About this exercise:
At the line with "Srieginis strypas A2-70 M18x1000mm", start copying; carry on through the last line of the material below, exactly as written, and stop there.
BEGIN
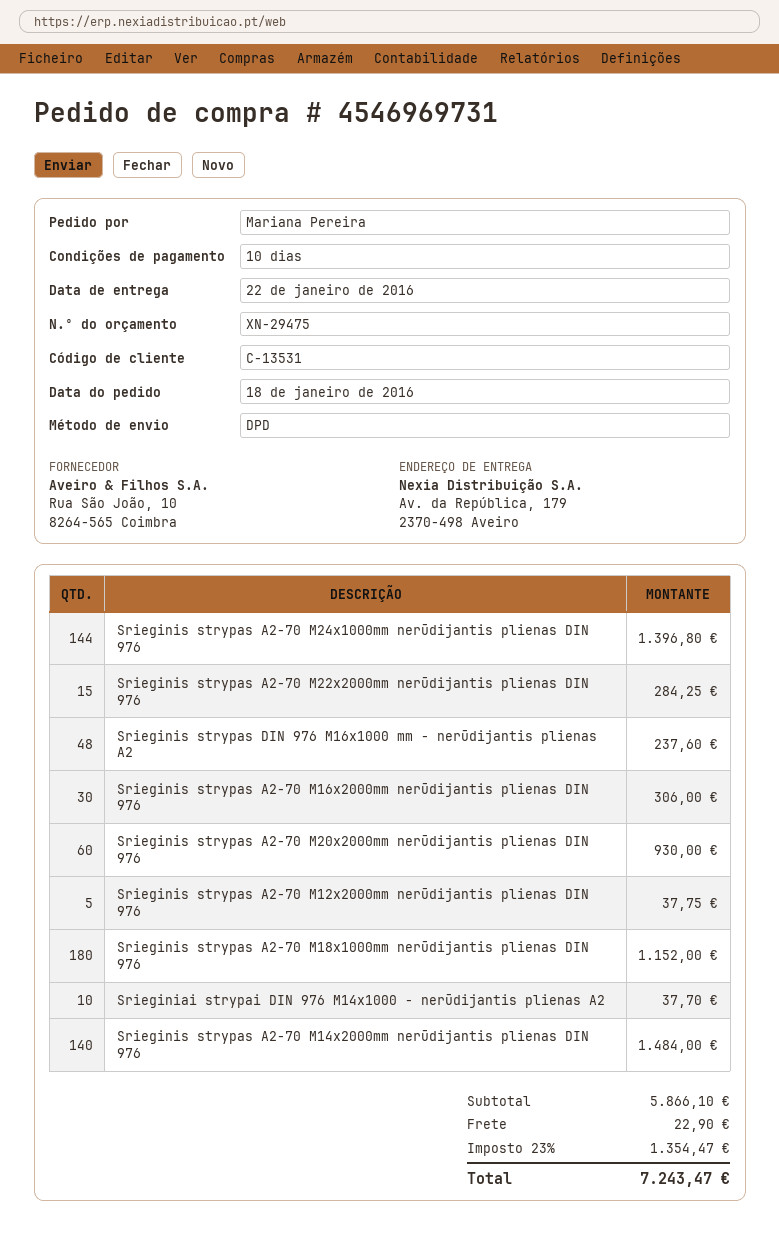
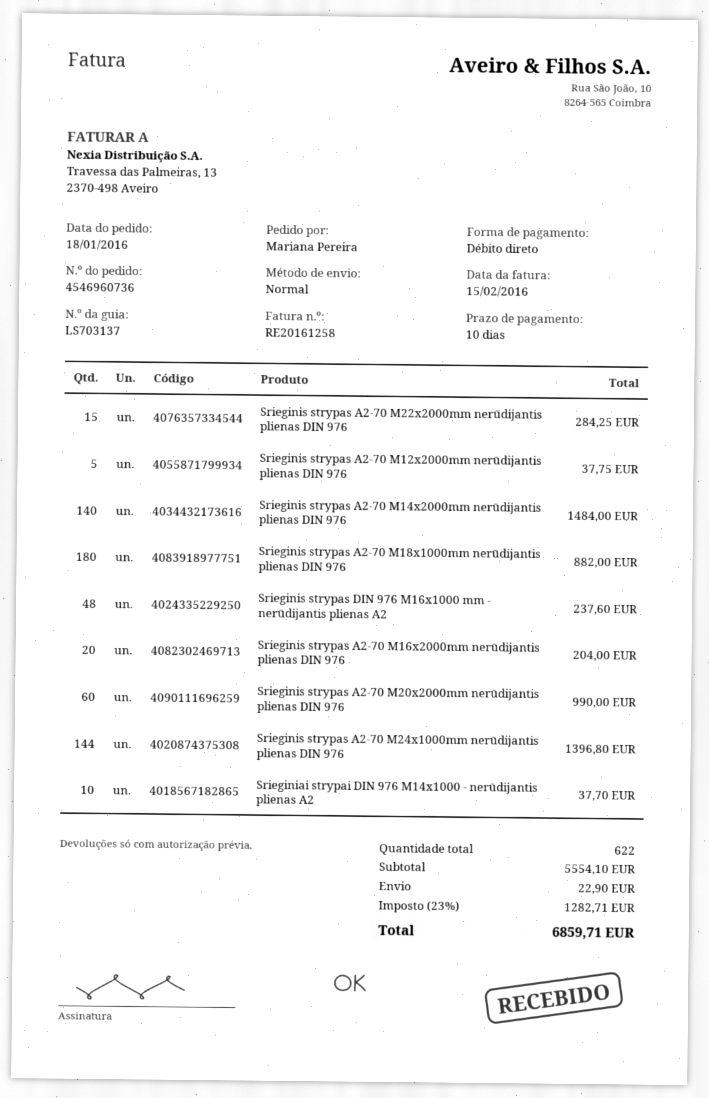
order number: 4546969731 -> 4546960736
shipping method: DPD -> standard
Srieginis strypas A2-70 M16x2000mm nerūdijantis plienas DIN 976: 30 for 306.00 -> 20 for 204.00
Srieginis strypas A2-70 M20x2000mm nerūdijantis plienas DIN 976: 60 for 930.00 -> 60 for 990.00
Srieginis strypas A2-70 M18x1000mm nerūdijantis plienas DIN 976: 180 for 1152.00 -> 180 for 882.00
subtotal: 5866.10 -> 5554.10
tax: 23% = 1354.47 -> 23% = 1282.71
total: 7243.47 -> 6859.71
END
Your solution:
Srieginis strypas A2-70 M18x1000mm nerūdijantis plienas DIN 976: 180 for 1152.00 -> 180 for 882.00
subtotal: 5866.10 -> 5554.10
tax: 23% = 1354.47 -> 23% = 1282.71
total: 7243.47 -> 6859.71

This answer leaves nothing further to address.